About this exercise ->
Check the listing below line by line and report how many lines hold "cvetrends", with no other words.

== Segment start ==

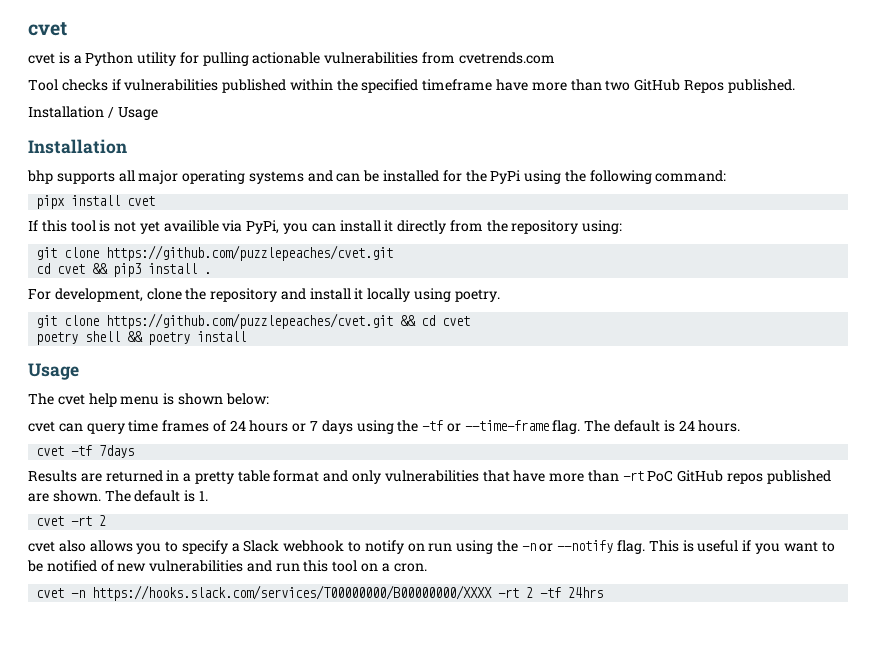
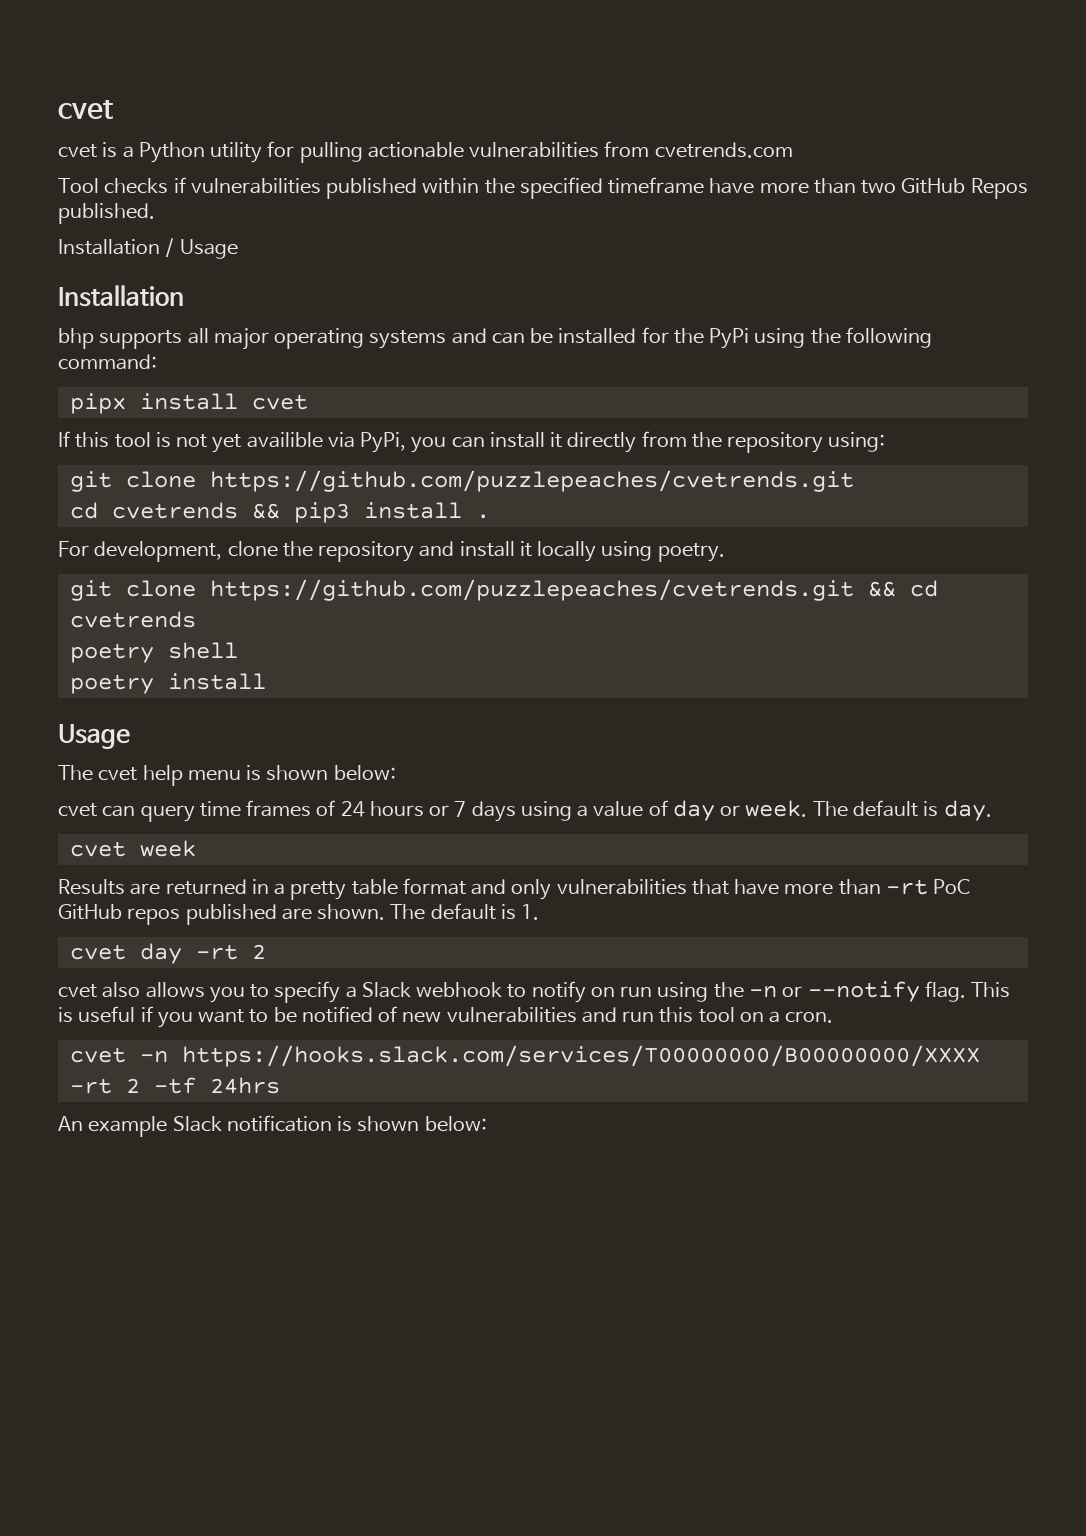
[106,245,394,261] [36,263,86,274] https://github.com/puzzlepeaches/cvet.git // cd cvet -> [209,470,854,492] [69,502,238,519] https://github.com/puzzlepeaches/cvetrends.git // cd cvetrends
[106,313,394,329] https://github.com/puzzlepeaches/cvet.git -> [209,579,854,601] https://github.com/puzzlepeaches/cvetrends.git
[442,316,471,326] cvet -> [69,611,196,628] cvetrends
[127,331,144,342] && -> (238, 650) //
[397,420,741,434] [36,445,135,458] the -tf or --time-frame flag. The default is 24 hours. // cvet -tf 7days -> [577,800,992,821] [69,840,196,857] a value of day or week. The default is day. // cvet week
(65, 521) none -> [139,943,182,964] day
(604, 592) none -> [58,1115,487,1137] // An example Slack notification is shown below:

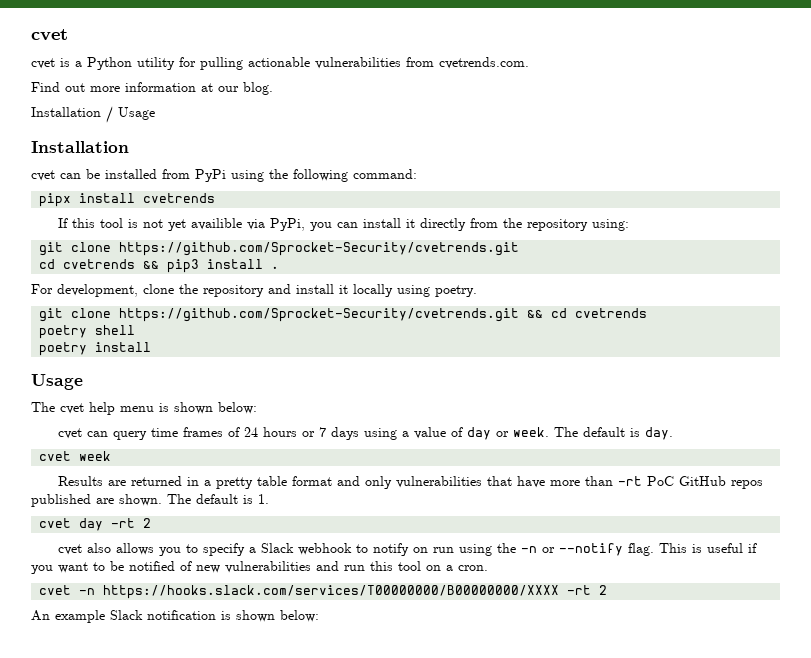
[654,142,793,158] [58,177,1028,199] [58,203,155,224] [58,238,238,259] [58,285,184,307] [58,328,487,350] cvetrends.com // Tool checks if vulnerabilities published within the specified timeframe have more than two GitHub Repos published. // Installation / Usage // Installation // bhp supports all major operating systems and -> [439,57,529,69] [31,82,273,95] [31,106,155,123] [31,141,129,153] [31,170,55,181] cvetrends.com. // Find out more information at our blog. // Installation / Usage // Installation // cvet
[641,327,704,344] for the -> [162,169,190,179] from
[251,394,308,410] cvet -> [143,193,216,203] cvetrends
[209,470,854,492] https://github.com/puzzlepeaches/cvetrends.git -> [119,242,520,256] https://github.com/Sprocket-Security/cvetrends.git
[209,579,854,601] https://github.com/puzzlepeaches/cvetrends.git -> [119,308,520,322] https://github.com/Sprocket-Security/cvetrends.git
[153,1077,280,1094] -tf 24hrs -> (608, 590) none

== Segment end ==

Solution to this exercise ->
7